Affirmed by unpublished per curiam opinion.
Randolph Marshall Lee, Charlotte, North Carolina, for Appellant.
Mark T. Calloway, United States Attorney, H. Thomas Church,
Assistant United States Attorney, Charlotte, North Carolina, for
Appellee.
Unpublished opinions are not binding precedent in this circuit.
See Local Rule 36(c).
PER CURIAM:
Dwayne Eddie Justus pled guilty to conspiracy to distribute
and possess with intent to distribute marijuana, 21 U.S.C.A. § 846
(West Supp. 1995). He appeals his sentence of 87 months, contending
that the district court clearly erred in finding that he had not
accepted responsibility for his offense. United States Sentencing
Commission, Guidelines Manual, § 3E1.1 (Nov. 1994). We affirm.
Justus was arrested while co-defendants Donald and Mandy
Griffin were delivering 100 pounds of marijuana to him. In his
first statement to investigators, Justus said he had bought about
700 pounds of marijuana from the Griffins between 1991 and 1994.
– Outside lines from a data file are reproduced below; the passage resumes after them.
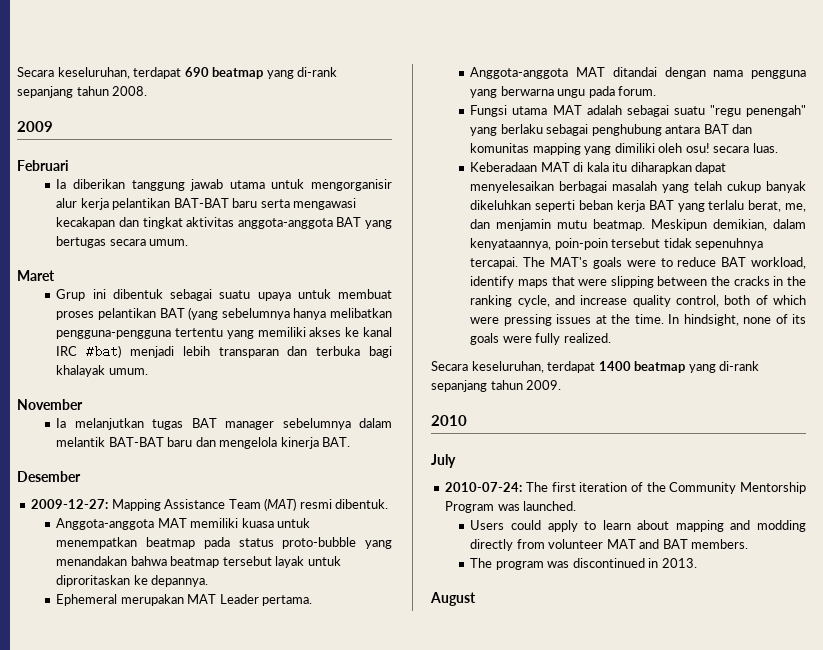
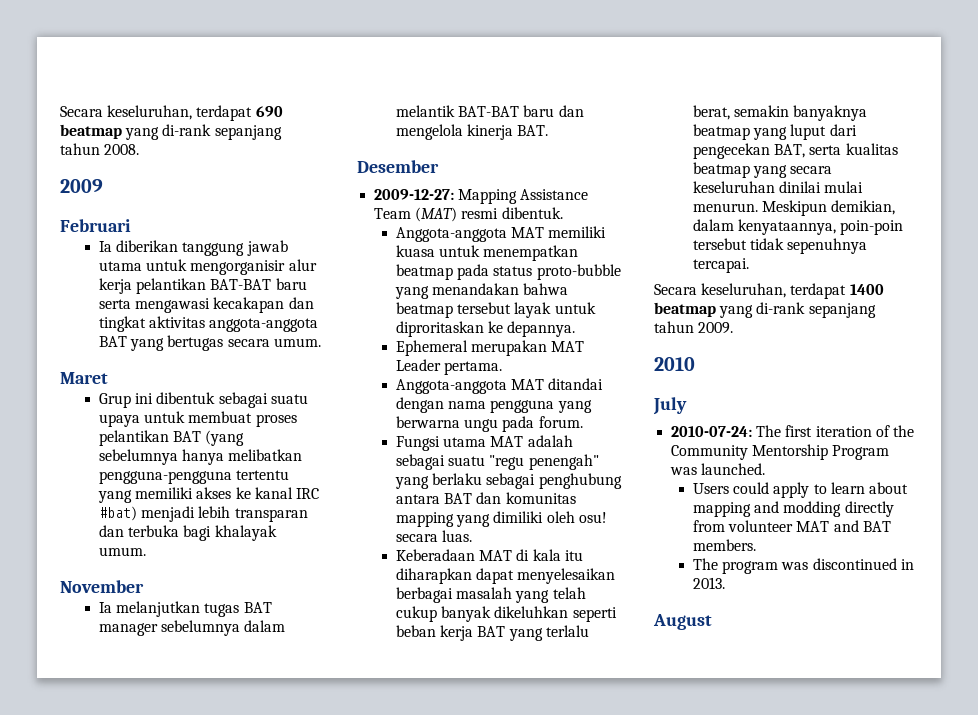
- Keberadaan MAT di kala itu diharapkan dapat menyelesaikan berbagai masalah yang telah cukup banyak dikeluhkan seperti beban kerja BAT yang terlalu berat, me, dan menjamin mutu beatmap.
+ Keberadaan MAT di kala itu diharapkan dapat menyelesaikan berbagai masalah yang telah cukup banyak dikeluhkan seperti beban kerja BAT yang terlalu berat, semakin banyaknya beatmap yang luput dari pengecekan BAT, serta kualitas beatmap yang secara keseluruhan dinilai mulai menurun.
- The MAT's goals were to reduce BAT workload, identify maps that were slipping between the cracks in the ranking cycle, and increase quality control, both of which were pressing issues at the time. In hindsight, none of its goals were fully realized.

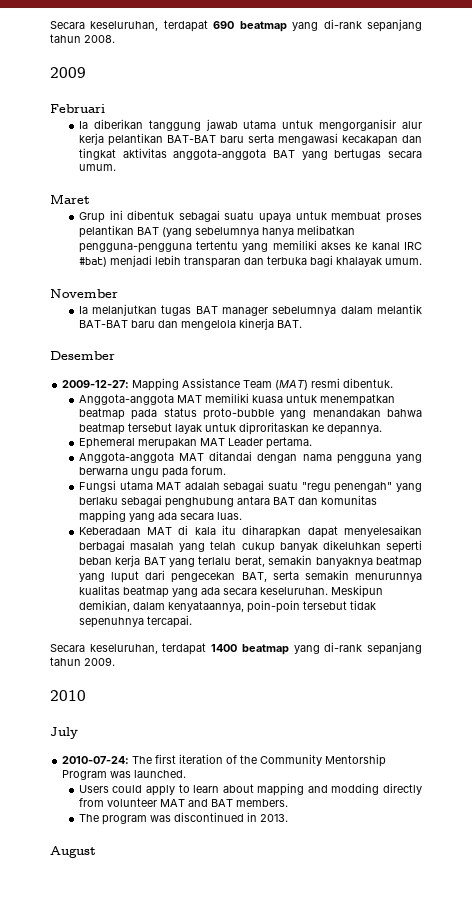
- Fungsi utama MAT adalah sebagai suatu "regu penengah" yang berlaku sebagai penghubung antara BAT dan komunitas mapping yang dimiliki oleh osu! secara luas.
+ Fungsi utama MAT adalah sebagai suatu "regu penengah" yang berlaku sebagai penghubung antara BAT dan komunitas mapping yang ada secara luas.
- Keberadaan MAT di kala itu diharapkan dapat menyelesaikan berbagai masalah yang telah cukup banyak dikeluhkan seperti beban kerja BAT yang terlalu berat, semakin banyaknya beatmap yang luput dari pengecekan BAT, serta kualitas beatmap yang secara keseluruhan dinilai mulai menurun.
+ Keberadaan MAT di kala itu diharapkan dapat menyelesaikan berbagai masalah yang telah cukup banyak dikeluhkan seperti beban kerja BAT yang terlalu berat, semakin banyaknya beatmap yang luput dari pengecekan BAT, serta semakin menurunnya kualitas beatmap yang ada secara keseluruhan.

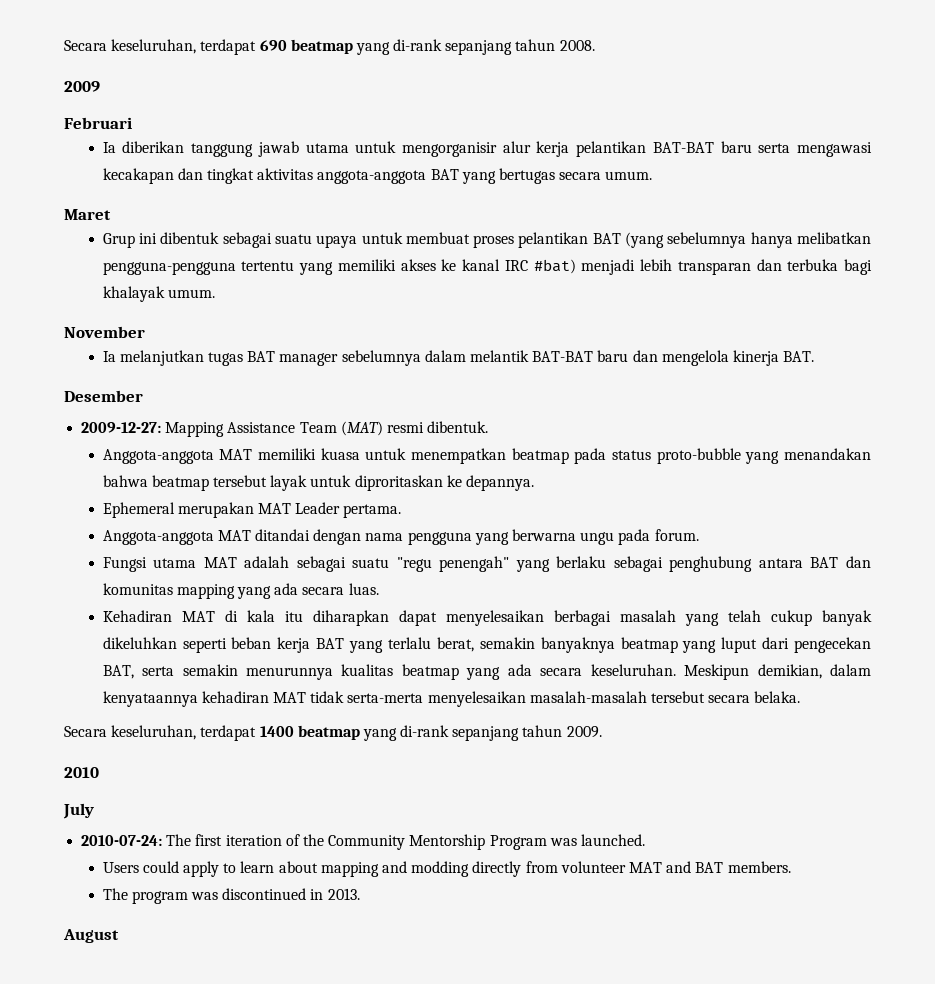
- Keberadaan MAT di kala itu diharapkan dapat menyelesaikan berbagai masalah yang telah cukup banyak dikeluhkan seperti beban kerja BAT yang terlalu berat, semakin banyaknya beatmap yang luput dari pengecekan BAT, serta semakin menurunnya kualitas beatmap yang ada secara keseluruhan.
+ Kehadiran MAT di kala itu diharapkan dapat menyelesaikan berbagai masalah yang telah cukup banyak dikeluhkan seperti beban kerja BAT yang terlalu berat, semakin banyaknya beatmap yang luput dari pengecekan BAT, serta semakin menurunnya kualitas beatmap yang ada secara keseluruhan.
- Meskipun demikian, dalam kenyataannya, poin-poin tersebut tidak sepenuhnya tercapai.
+ Meskipun demikian, dalam kenyataannya kehadiran MAT tidak serta-merta menyelesaikan masalah-masalah tersebut secara belaka.

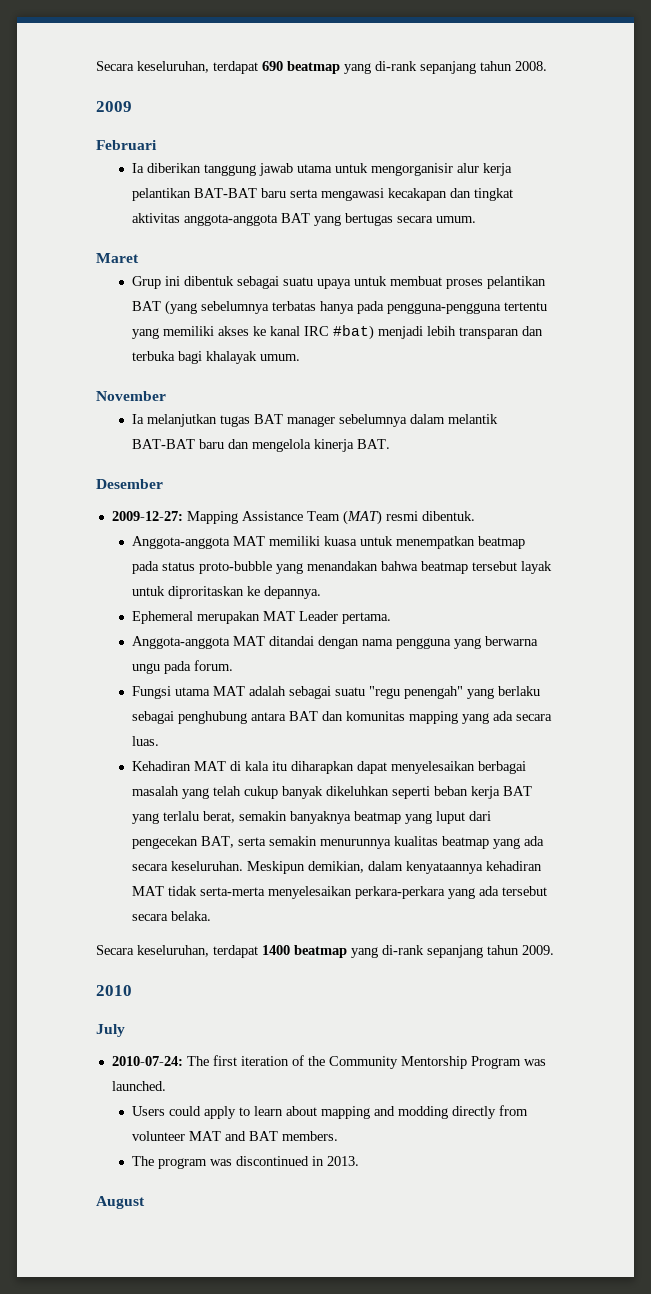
- Grup ini dibentuk sebagai suatu upaya untuk membuat proses pelantikan BAT (yang sebelumnya hanya melibatkan pengguna-pengguna tertentu yang memiliki akses ke kanal IRC #bat) menjadi lebih transparan dan terbuka bagi khalayak umum.
+ Grup ini dibentuk sebagai suatu upaya untuk membuat proses pelantikan BAT (yang sebelumnya terbatas hanya pada pengguna-pengguna tertentu yang memiliki akses ke kanal IRC #bat) menjadi lebih transparan dan terbuka bagi khalayak umum.
- Meskipun demikian, dalam kenyataannya kehadiran MAT tidak serta-merta menyelesaikan masalah-masalah tersebut secara belaka.
+ Meskipun demikian, dalam kenyataannya kehadiran MAT tidak serta-merta menyelesaikan perkara-perkara yang ada tersebut secara belaka.

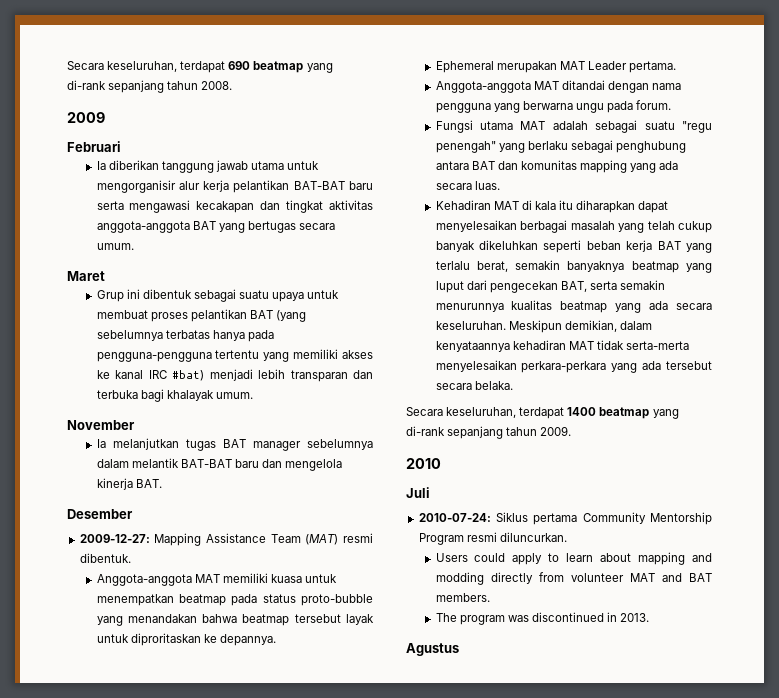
- July
+ Juli
- 2010-07-24: The first iteration of the Community Mentorship Program was launched.
+ 2010-07-24: Siklus pertama Community Mentorship Program resmi diluncurkan.
- August
+ Agustus

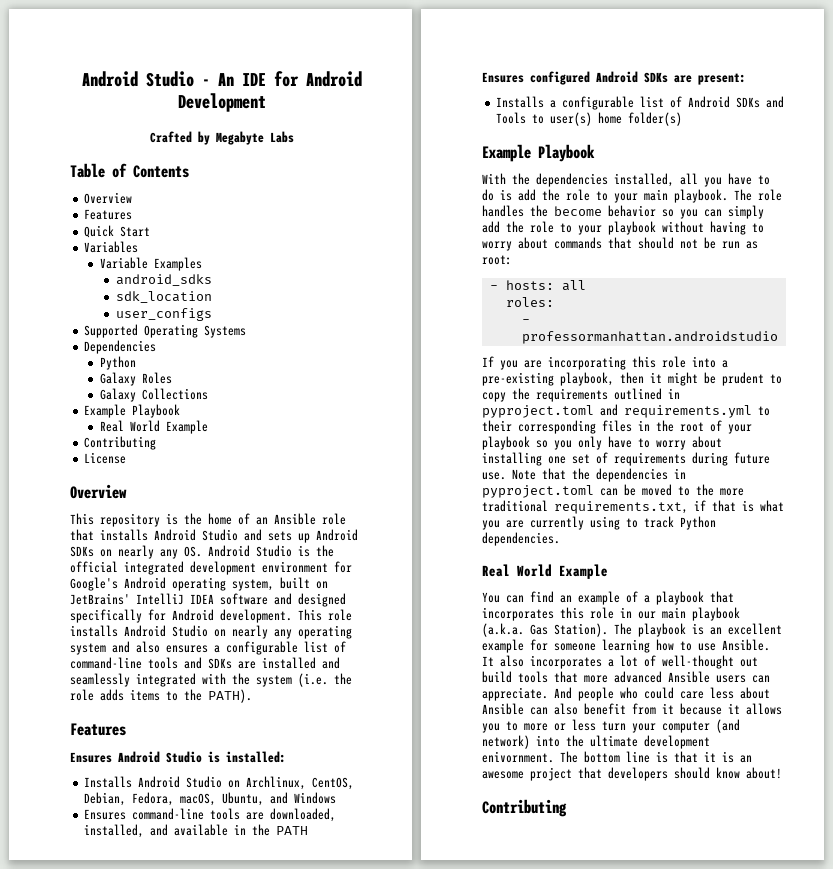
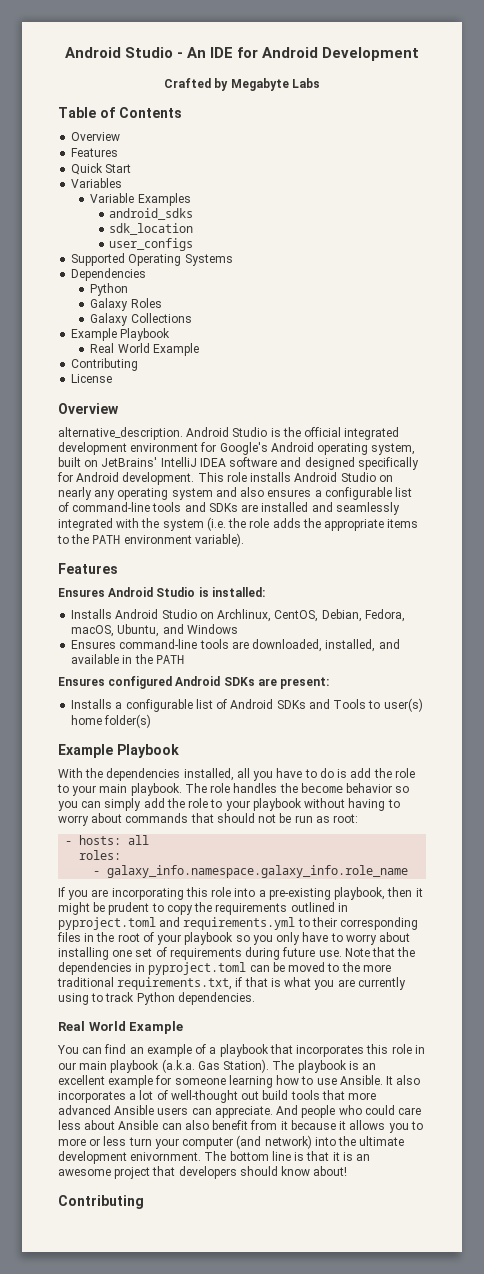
- This repository is the home of an Ansible role that installs Android Studio and sets up Android SDKs on nearly any OS. Android Studio is the official integrated development environment for Google's Android operating system, built on JetBrains' IntelliJ IDEA software and designed specifically for Android development.
+ alternative_description. Android Studio is the official integrated development environment for Google's Android operating system, built on JetBrains' IntelliJ IDEA software and designed specifically for Android development.
- This role installs Android Studio on nearly any operating system and also ensures a configurable list of command-line tools and SDKs are installed and seamlessly integrated with the system (i.e. the role adds items to the PATH).
+ This role installs Android Studio on nearly any operating system and also ensures a configurable list of command-line tools and SDKs are installed and seamlessly integrated with the system (i.e. the role adds the appropriate items to the PATH environment variable).
- - professormanhattan.androidstudio
+ - galaxy_info.namespace.galaxy_info.role_name

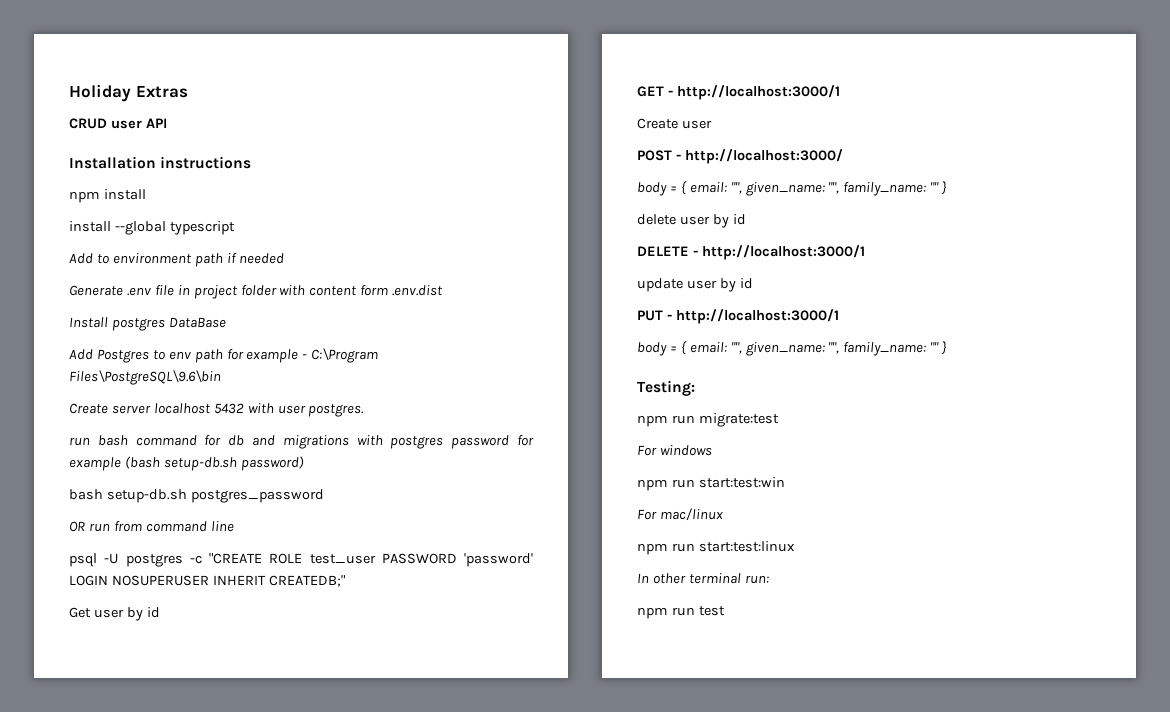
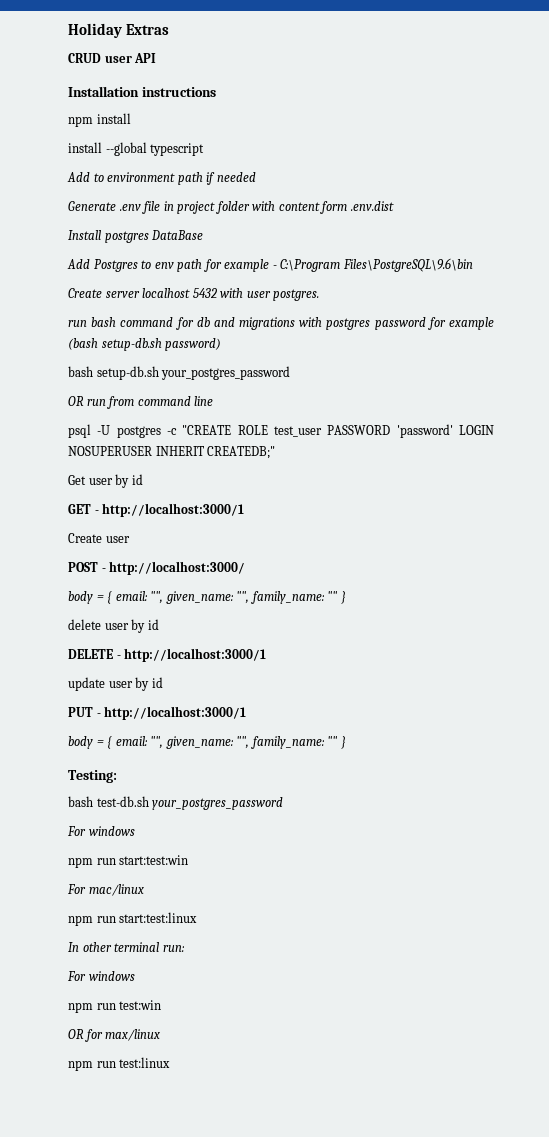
- bash setup-db.sh postgres_password
+ bash setup-db.sh your_postgres_password
- npm run migrate:test
+ bash test-db.sh your_postgres_password
  In other terminal run:
- npm run test
+ For windows
+ npm run test:win
+ OR for max/linux
+ npm run test:linux

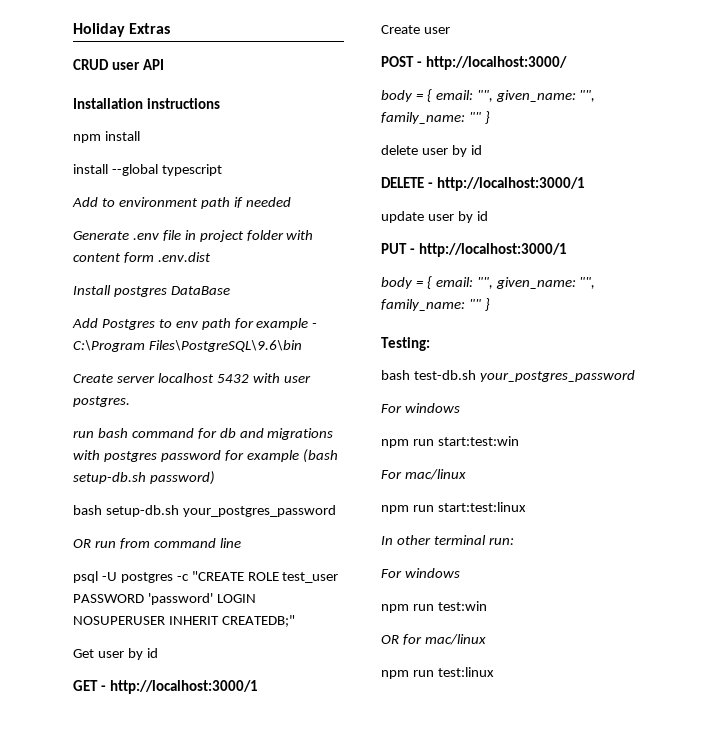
- OR for max/linux
+ OR for mac/linux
This statement agreed with information from the Griffins that they
had been involved with about 800 pounds of marijuana since 1991 and
had sold the majority of it to Justus. However, in a later state-
ment, Justus admitted to buying only 240 pounds of marijuana. His
last estimate was a mere 108 pounds, 70 pounds of which he said he
was holding for Griffin.
The adjustment for acceptance of responsibility may be denied
to a defendant who falsely denies or frivolously contests relevant
conduct which the district court determines to be true. USSG §
3E1.1, comment. (n.1(a)). We find that the district court did not
clearly err in denying the reduction to Justus on this basis.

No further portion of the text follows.